Mercedes say they didn’t have a older car available. Seeing as the test took place at all circuit they were already at, the expense of shipping out extra cars wouldn’t make financial sense
So by your logic, the 1994 Penske driven by Al Unser, Jr, in the Indy 500 isn’t substantially different from the car driven by Ed Carpenter to pole at this year’s 500? After all, they were only 0.5mph apart in their speeds for qualifying.
Ferrari are utter hypocrites, as usual. They have a long, long history of trying to get an unfair advantage. Hell, they even had a special relationship with the Max Mosley and the FIA for years to allow this to happen!

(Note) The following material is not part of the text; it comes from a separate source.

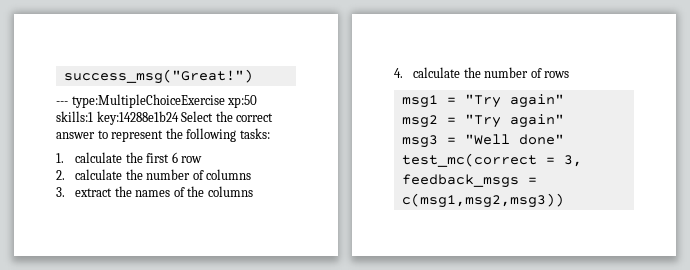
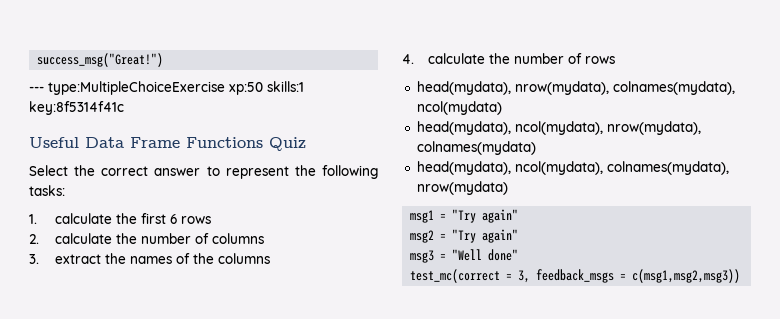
[96,111,179,125] key:14288e1b24 -> [29,101,124,115] [29,137,306,151] key:8f5314f41c // Useful Data Frame Functions Quiz //
[181,156,203,163] row -> [180,216,211,224] rows
(570, 74) none -> [416,81,735,95] [416,101,502,115] [416,121,701,135] [416,141,536,155] [416,161,729,175] [416,181,508,195] // head(mydata), nrow(mydata), colnames(mydata), ncol(mydata) // head(mydata), ncol(mydata), nrow(mydata), colnames(mydata) // head(mydata), ncol(mydata), colnames(mydata), nrow(mydata)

They aren’t saying anything different to many f1 fans or journalists….
Mr Luca Corleone appears to have lost the plot.
These comments strike me as the typical self serving sanctimonious tripe we used to read from Ferrari during the Todt/Brawn/Schumy era.
Apparently Luca still is ghost writing this column! Maybe he doesn’t realize as opposed to representing the Horse Whisper he has become a horse’s ass.
If you did not know that the text was provided by Ferrari, you could assume it was about Ferrari.
I seem to remember, in 97, a Ferrari driver attempting to gain an advantage by ramming a Williams diver to win a WC. The penalty?
A meaningless loss of driver points for the offender.
Ferrari’s arrogance, post-Todt, is breathtaking. Even more so when you consider the previously unknown Massa test.
Wild. wild horses…
A bad set of circumstances for Mercedes and Pirelli, but they should’ve looked into legality of the test before doing it and the FIA had to control the teams a bit better. They do sign that Concorde thing, at least supposedly do sign something.
Simplify to amplify, pushing the envelope…
Hmmm. First there was the Ferrari statement “We only joined Red Bull in the protest because we want clarity.”
Then there was the (clearly baloney) bit about “we believe that the FIA Tribunal will do the right thing.”
Gee, Horse Luca, you folks sure do spew the BS around, don’t you? Wow.
Just to answer your sidebar question Adam; nothing.
It’s pretty tough to disagree with anything the Horse Whisperer has written, was the decision fair? Questionable. Was the punishment fair? Not really, was it right the defending QC decided the punishment? Absolutely not.
For Ferrari to feel aggrevied though is a bit ironic given the number of times they’ve had similar scenarios play out to their advantage.
The net losers of all this are Lotus and Red Bull (and McLaren to some extent). Ironically all the teams who’ve not had ‘secret’ tyre tests. Make of that what you will.